Segundo o MPF, a Secretaria de Estado de Meio Ambiente e Desenvolvimento Sustentável (Semad) confirmou não ter realizado nenhum contato com a comunidade porque a Tamisa informou à pasta que o empreendimento não causaria nenhum impacto à área habitada pelo grupo tradicional.
A ação cita que a relação histórica e espiritual da comunidade Manzo Ngunzo Kaiango com a Serra do Curral e a Mata da Baleia é amplamente documentada nos dossiês apresentados para reconhecimento do grupo como patrimônio municipal e estadual.
“A conduta do Estado de Minas Gerais, ao ignorar a obrigatoriedade da consulta, macula do vício de nulidade todo o procedimento em que foram concedidas as licenças ambientais em favor de um empreendimento altamente poluidor, que afetará recursos naturais que viabilizam a manutenção das práticas culturais, sociais e religiosas da comunidade quilombola de Manzo”, afirma o MPF em nota.
Questionado pela reportagem sobre se o estado recorrerá da ação do MPF, o governo de Minas respondeu que, em respeito aos ritos forenses e à divisão dos Poderes, não comenta ações judiciais e informa que, quando intimado, se pronuncia nos autos dos processos.
A Tamisa informou que não comenta ações nas quais não foi citada e intimada. A mineradora voltou a se posicionar afirmando que o licenciamento foi pautado pelo estrito cumprimento de toda a legislação e normatização aplicável e que comprovará a lisura dos processos perante a Justiça em momento oportuno.
De volta à Justiça Federal
O pedido de suspensão da mineração pela ausência de consulta à comunidade quilombola marca o retorno do ‘caso Tamisa’ à Justiça Federal.
No início de maio, a Prefeitura de Belo Horizonte acionou o estado e a Tamisa na Justiça Federal alegando ter sido excluída do processo de decisão tomada pelo Conselho Estadual de Política Ambiental (Copam) em favor da mineradora.
A ação foi contestada pelos réus. Ambos apontaram que a Justiça Federal não tinha competência para julgar o caso e solicitaram o deslocamento do processo para o âmbito estadual.
O juiz Carlos Roberto de Carvalho, da 22ª Vara Cível da Seção Judiciária de Minas Gerais, entendeu que a solicitação era procedente e determinou que o caso ficasse a cargo da 5ª Vara de Fazenda Pública e Autarquias da Comarca de Belo Horizonte, onde já tramitam outros processos relativos à presença da Tamisa na Serra do Curral.
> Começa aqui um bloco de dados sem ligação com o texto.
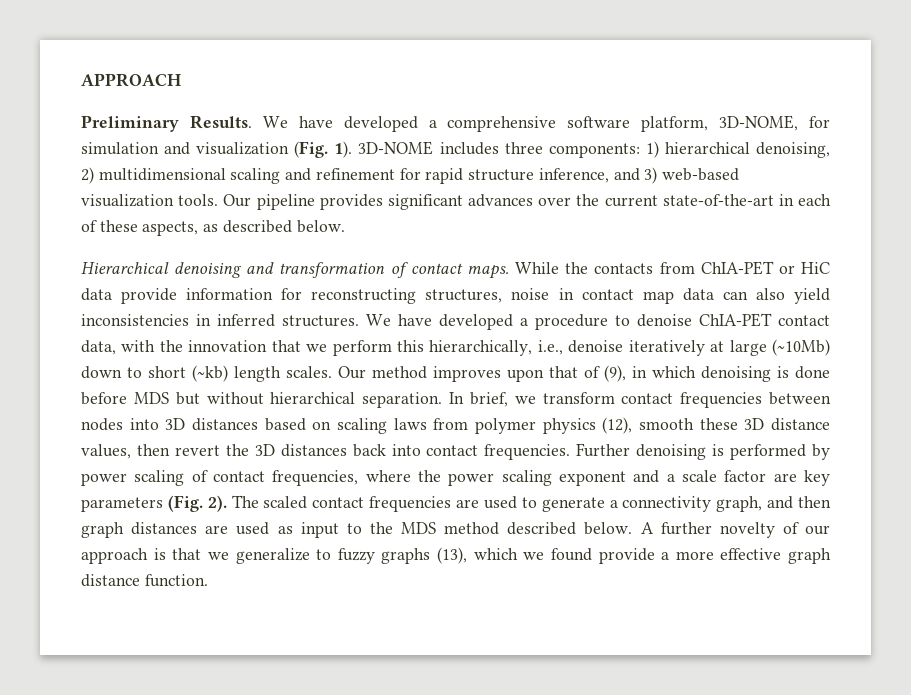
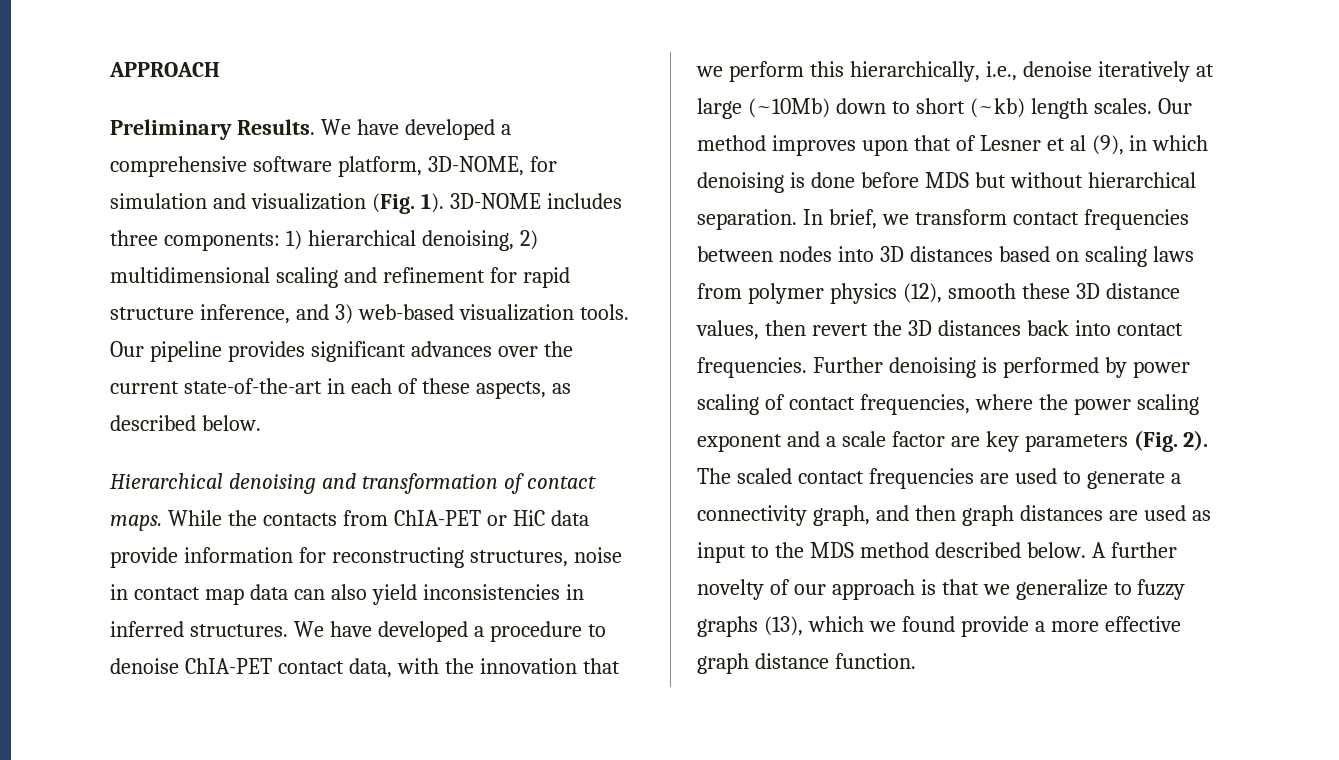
- Our method improves upon that of (9), in which denoising is done before MDS but without hierarchical separation.
+ Our method improves upon that of Lesner et al (9), in which denoising is done before MDS but without hierarchical separation.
Segundo o MPF, ao ignorar a comunidade quilombola, o estado descumpriu uma obrigação prevista em convenção internacional, o que atribui à Justiça Federal a competência para julgar o caso
A ação cita violação da Convenção n° 169 da Organização Internacional do Trabalho, que determina que os países devem respeitar a importância que povos têm com as terras que ocupam. O documento também aponta que há desrespeito aos artigos 215 e 216 da Constituição da República de 1988, que prevêem a proteção das manifestações das culturas populares, indígenas e afro-brasileiras e dos modos de criar, fazer e viver como patrimônio cultural.